Segment Start: LISTED ENTRIES

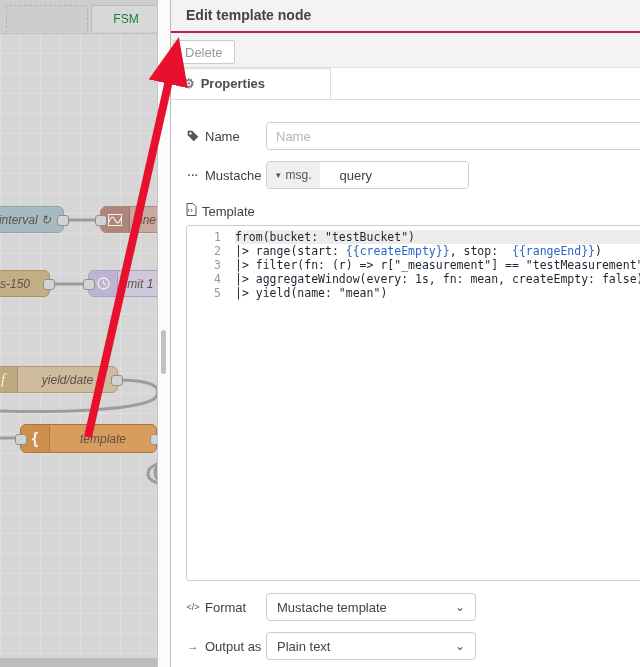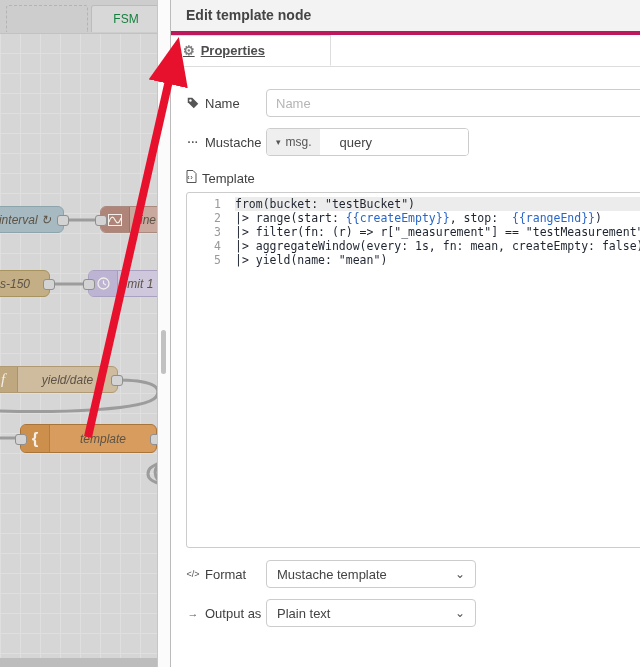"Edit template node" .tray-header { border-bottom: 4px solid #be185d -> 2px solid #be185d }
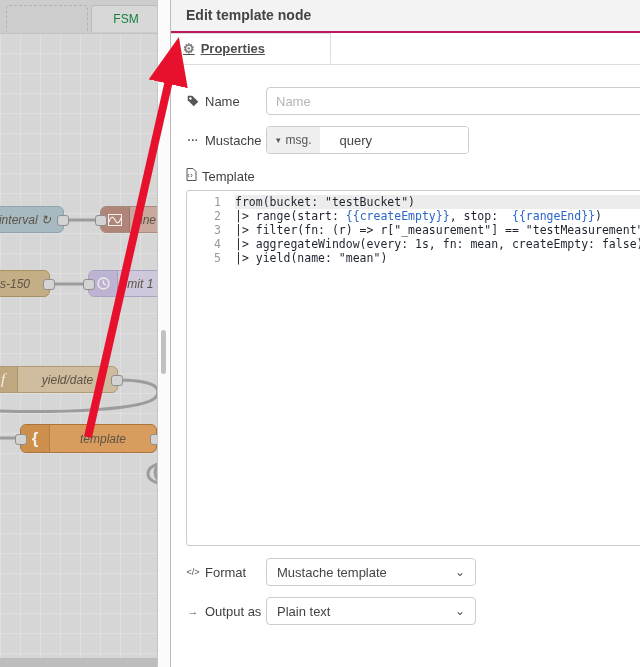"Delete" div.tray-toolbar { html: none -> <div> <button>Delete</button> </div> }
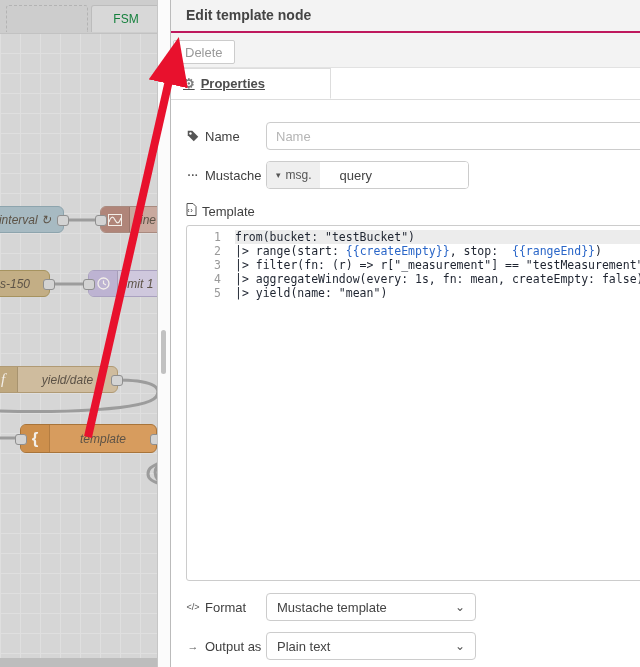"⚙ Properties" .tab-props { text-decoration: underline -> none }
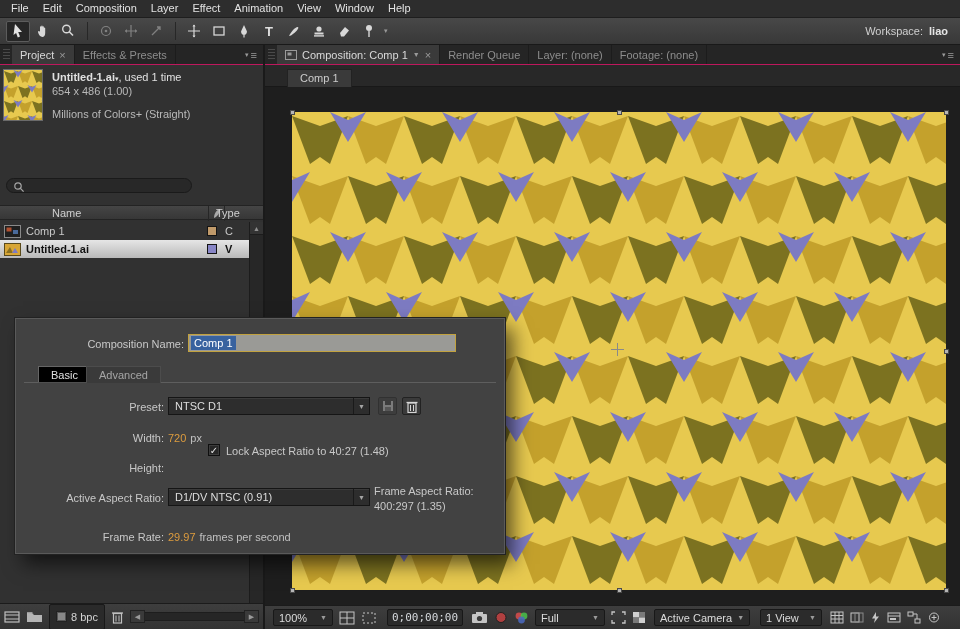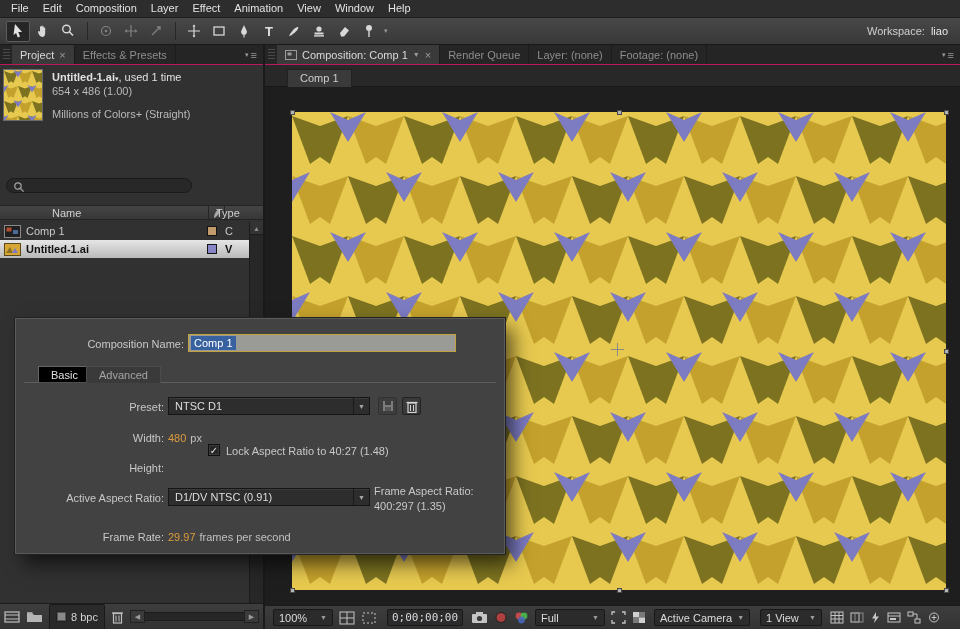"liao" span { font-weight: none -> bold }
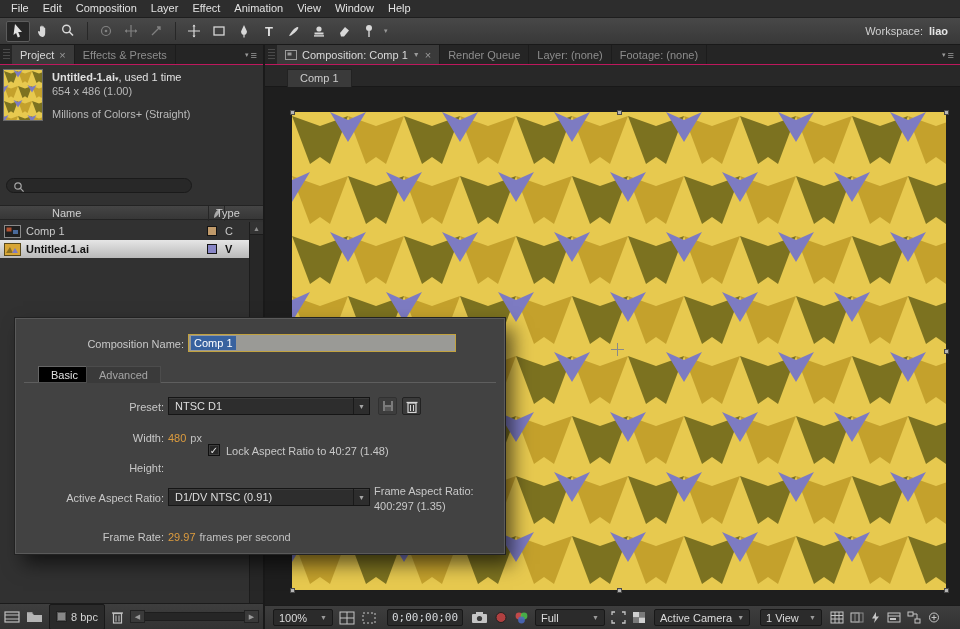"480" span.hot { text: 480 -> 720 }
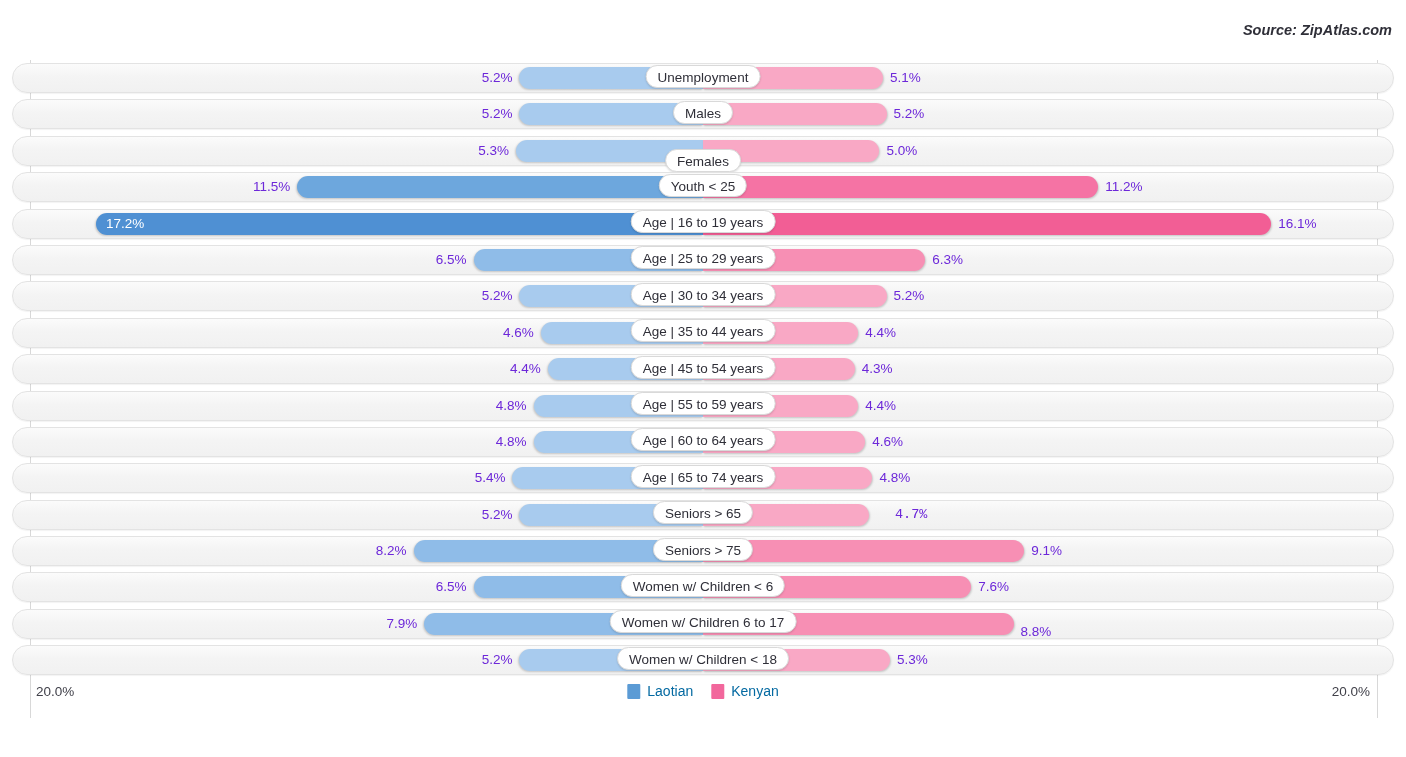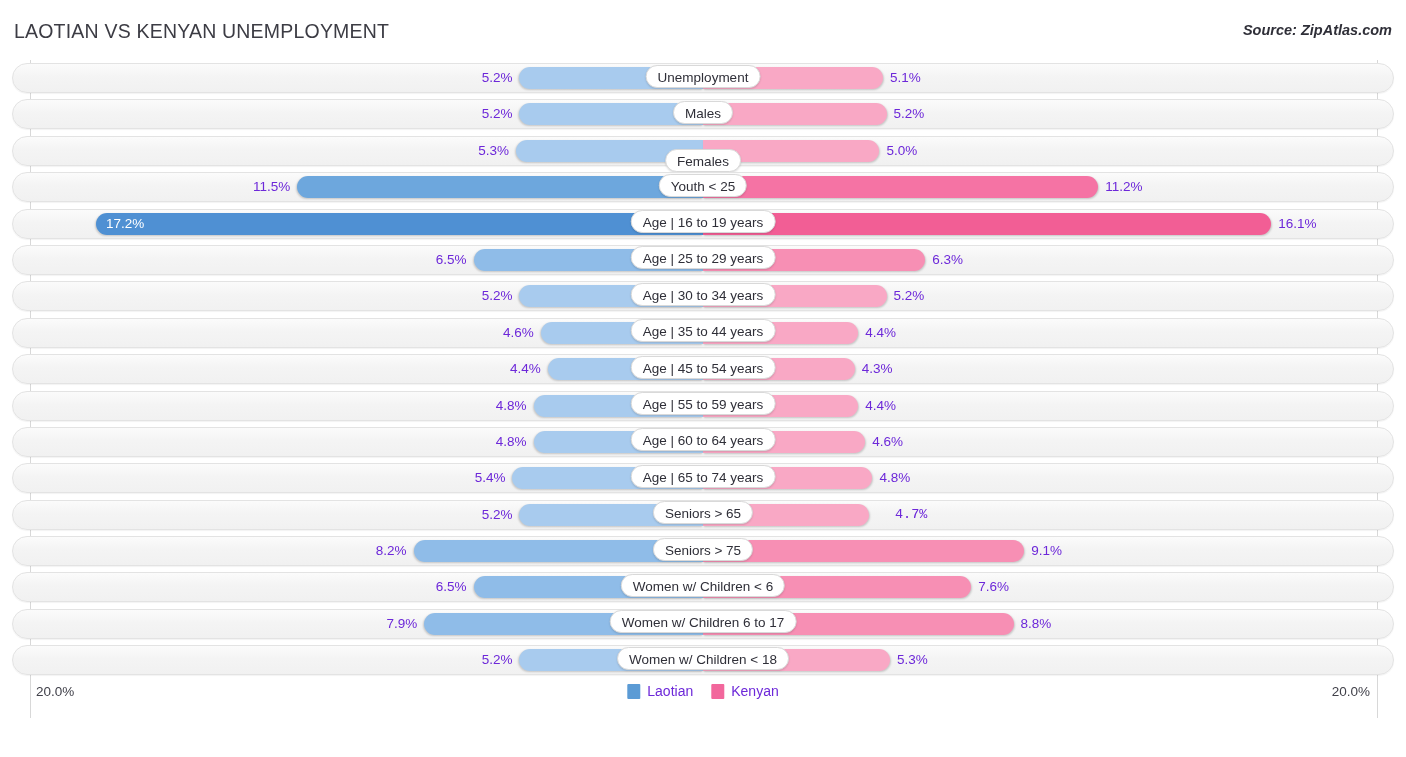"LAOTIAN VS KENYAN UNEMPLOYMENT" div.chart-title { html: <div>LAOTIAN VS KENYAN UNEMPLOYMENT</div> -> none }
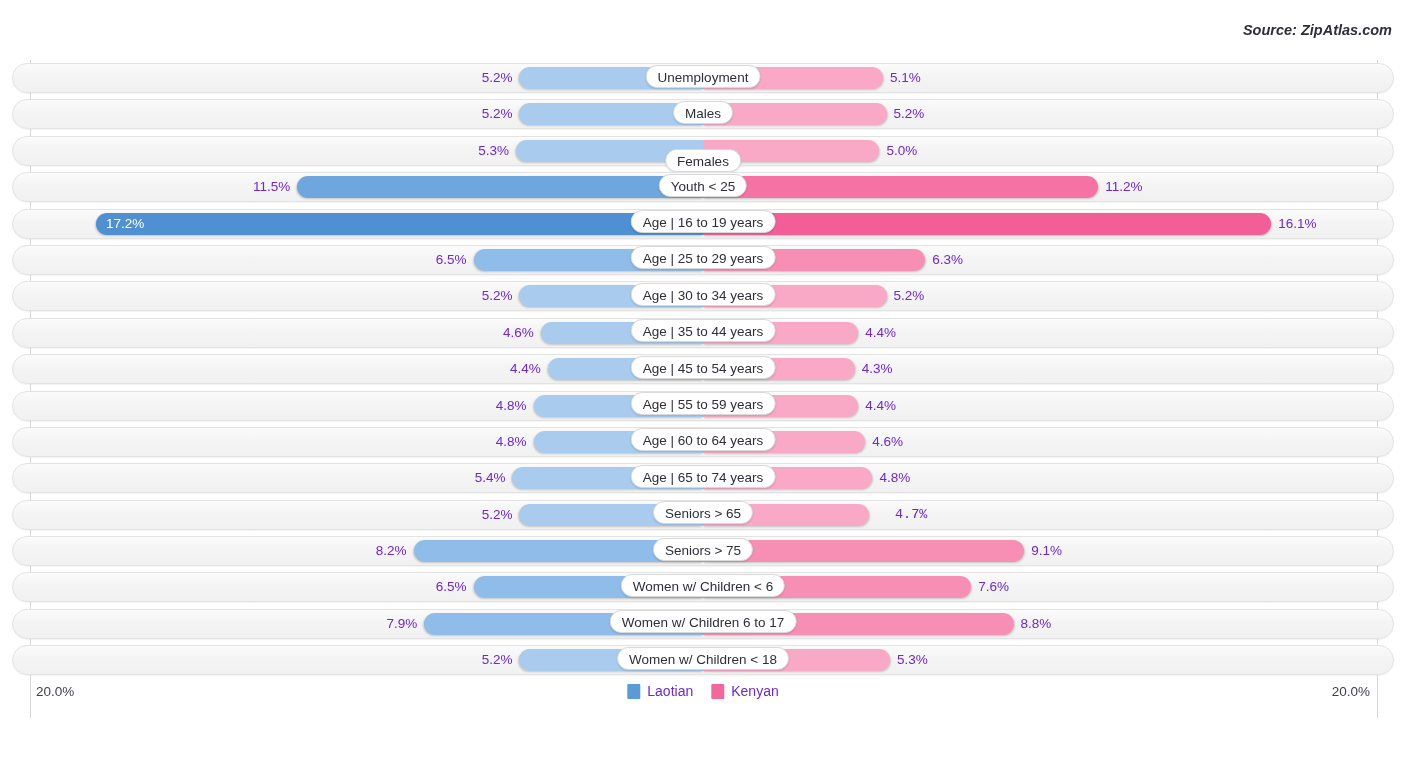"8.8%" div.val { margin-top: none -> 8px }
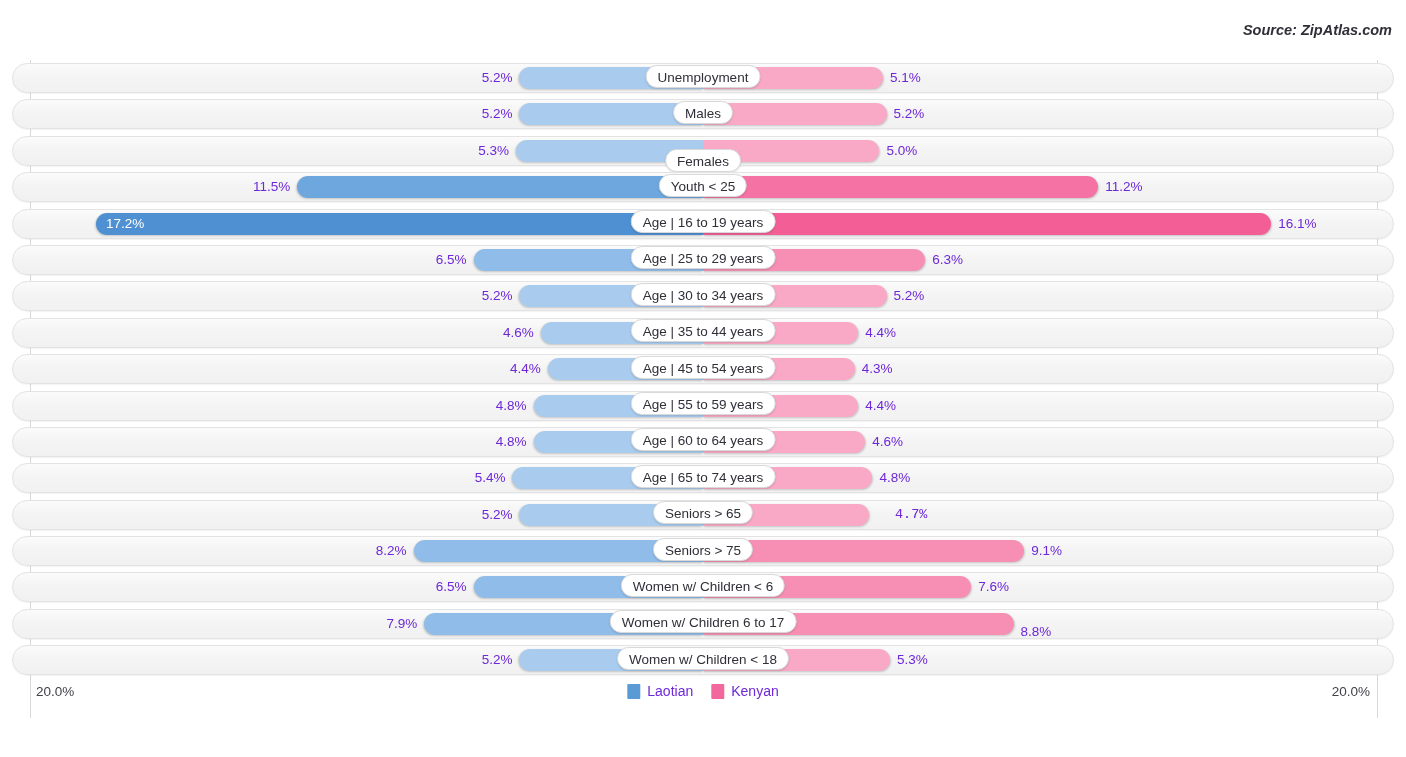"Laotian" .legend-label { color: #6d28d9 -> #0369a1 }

Segment End: LISTED ENTRIES

EXERCISE BRIEF:
Your answer must restate the entries word for word and contain no pictures.

EXERCISE OUTPUT:
"Edit template node" .tray-header { border-bottom: 4px solid #be185d -> 2px solid #be185d }
"Delete" div.tray-toolbar { html: none -> <div> <button>Delete</button> </div> }
"⚙ Properties" .tab-props { text-decoration: underline -> none }
"liao" span { font-weight: none -> bold }
"480" span.hot { text: 480 -> 720 }
"LAOTIAN VS KENYAN UNEMPLOYMENT" div.chart-title { html: <div>LAOTIAN VS KENYAN UNEMPLOYMENT</div> -> none }
"8.8%" div.val { margin-top: none -> 8px }
"Laotian" .legend-label { color: #6d28d9 -> #0369a1 }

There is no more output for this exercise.